* TASK INPUT:
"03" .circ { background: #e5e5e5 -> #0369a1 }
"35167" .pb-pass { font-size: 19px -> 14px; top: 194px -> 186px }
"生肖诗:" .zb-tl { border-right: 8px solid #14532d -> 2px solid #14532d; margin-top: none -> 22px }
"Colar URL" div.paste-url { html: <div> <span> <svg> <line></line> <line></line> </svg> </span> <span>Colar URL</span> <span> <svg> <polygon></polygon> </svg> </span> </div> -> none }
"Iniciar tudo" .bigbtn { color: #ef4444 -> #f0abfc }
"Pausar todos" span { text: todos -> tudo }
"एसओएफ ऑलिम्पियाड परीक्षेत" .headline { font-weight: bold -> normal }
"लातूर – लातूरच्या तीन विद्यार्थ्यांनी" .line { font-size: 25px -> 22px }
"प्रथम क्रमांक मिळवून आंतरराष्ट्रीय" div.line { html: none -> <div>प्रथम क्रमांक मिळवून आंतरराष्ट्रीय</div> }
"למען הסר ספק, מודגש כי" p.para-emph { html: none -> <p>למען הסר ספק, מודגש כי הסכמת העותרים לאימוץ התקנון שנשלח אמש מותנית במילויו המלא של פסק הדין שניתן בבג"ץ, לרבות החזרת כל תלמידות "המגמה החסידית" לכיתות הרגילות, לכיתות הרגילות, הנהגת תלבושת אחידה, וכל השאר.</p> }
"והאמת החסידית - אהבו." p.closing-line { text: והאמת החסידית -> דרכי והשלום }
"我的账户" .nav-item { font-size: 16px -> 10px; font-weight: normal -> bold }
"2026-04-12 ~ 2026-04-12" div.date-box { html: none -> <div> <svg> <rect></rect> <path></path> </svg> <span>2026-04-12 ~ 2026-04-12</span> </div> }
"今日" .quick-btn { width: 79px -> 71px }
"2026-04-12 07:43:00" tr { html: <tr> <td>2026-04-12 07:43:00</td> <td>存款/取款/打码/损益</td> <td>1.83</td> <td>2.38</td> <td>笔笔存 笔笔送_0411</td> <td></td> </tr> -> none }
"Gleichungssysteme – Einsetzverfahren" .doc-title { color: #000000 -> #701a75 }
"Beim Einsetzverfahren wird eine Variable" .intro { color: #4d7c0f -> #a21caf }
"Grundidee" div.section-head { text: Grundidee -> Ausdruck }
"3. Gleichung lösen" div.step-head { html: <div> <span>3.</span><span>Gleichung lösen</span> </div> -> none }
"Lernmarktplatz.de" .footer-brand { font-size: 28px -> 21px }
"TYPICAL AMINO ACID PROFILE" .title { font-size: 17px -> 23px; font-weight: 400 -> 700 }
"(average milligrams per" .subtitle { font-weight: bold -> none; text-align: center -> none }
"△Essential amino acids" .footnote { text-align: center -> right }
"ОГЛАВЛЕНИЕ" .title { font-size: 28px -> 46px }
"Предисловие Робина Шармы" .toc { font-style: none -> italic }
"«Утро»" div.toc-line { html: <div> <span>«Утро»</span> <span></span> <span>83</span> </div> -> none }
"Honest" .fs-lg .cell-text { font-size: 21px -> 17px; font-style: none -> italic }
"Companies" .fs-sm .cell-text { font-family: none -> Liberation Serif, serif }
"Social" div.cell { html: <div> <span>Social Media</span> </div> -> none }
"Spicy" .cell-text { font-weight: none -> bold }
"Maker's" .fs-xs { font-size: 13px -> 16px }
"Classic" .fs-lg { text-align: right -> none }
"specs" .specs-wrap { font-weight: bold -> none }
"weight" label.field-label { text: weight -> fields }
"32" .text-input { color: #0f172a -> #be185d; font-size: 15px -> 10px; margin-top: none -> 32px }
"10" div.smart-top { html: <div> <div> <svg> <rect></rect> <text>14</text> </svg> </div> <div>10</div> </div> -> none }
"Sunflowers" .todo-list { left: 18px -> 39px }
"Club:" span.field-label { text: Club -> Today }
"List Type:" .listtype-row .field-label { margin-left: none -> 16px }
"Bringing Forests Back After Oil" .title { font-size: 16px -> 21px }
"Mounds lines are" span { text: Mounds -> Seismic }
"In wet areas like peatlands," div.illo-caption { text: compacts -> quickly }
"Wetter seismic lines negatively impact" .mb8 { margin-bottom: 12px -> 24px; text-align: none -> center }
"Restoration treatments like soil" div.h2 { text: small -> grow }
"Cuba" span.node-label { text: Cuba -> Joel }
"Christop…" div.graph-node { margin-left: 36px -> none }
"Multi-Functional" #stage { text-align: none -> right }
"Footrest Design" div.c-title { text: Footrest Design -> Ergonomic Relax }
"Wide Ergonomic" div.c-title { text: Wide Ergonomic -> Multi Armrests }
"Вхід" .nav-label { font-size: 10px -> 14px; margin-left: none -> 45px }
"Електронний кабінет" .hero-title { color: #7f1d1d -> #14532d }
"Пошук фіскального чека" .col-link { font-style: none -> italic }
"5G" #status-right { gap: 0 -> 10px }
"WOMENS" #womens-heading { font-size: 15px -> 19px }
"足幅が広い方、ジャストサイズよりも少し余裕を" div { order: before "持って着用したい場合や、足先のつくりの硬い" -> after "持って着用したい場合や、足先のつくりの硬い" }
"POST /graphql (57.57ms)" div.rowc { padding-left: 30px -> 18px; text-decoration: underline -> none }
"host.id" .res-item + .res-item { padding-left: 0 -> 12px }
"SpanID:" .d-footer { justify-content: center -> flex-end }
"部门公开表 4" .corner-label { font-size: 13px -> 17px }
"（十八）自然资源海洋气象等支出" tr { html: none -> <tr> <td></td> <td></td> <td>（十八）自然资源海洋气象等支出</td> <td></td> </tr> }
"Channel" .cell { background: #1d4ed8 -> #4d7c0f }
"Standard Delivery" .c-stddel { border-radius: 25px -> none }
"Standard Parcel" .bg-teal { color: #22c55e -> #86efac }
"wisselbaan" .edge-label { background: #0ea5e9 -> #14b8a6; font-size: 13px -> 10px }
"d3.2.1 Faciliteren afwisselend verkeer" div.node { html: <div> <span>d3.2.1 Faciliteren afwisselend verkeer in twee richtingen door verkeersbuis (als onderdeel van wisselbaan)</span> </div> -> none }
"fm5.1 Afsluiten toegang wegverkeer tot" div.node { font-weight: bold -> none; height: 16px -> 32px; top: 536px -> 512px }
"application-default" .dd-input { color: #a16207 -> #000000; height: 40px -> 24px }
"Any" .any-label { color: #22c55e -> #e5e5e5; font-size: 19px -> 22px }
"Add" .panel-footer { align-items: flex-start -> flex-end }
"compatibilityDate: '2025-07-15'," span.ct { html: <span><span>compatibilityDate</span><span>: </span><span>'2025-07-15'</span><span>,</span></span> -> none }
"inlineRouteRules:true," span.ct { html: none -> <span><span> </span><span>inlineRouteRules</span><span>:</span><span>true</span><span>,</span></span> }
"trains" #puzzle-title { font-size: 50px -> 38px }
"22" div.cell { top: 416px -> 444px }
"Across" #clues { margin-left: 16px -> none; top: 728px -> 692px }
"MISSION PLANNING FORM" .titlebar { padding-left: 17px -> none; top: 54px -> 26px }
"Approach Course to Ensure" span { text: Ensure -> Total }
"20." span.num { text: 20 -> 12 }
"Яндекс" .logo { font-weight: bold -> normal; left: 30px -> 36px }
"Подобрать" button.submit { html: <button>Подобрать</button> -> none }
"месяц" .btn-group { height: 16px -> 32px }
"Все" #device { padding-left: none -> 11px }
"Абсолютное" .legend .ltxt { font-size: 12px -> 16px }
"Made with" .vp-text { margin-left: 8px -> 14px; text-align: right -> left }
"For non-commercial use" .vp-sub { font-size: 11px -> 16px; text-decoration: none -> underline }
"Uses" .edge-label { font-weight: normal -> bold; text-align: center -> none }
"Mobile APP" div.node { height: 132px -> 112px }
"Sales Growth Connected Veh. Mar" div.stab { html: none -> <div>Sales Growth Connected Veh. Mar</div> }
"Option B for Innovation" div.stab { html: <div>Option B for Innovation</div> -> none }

* AIM OF THE TASK: When you reach the line holding "none -> <div>प्रथम" in the records above, begin reproducing exactly, stop after the line holding "16px -> 10px;", and output nothing else.

* OUTPUT OF THE EXERCISE:
"प्रथम क्रमांक मिळवून आंतरराष्ट्रीय" div.line { html: none -> <div>प्रथम क्रमांक मिळवून आंतरराष्ट्रीय</div> }
"למען הסר ספק, מודגש כי" p.para-emph { html: none -> <p>למען הסר ספק, מודגש כי הסכמת העותרים לאימוץ התקנון שנשלח אמש מותנית במילויו המלא של פסק הדין שניתן בבג"ץ, לרבות החזרת כל תלמידות "המגמה החסידית" לכיתות הרגילות, לכיתות הרגילות, הנהגת תלבושת אחידה, וכל השאר.</p> }
"והאמת החסידית - אהבו." p.closing-line { text: והאמת החסידית -> דרכי והשלום }
"我的账户" .nav-item { font-size: 16px -> 10px; font-weight: normal -> bold }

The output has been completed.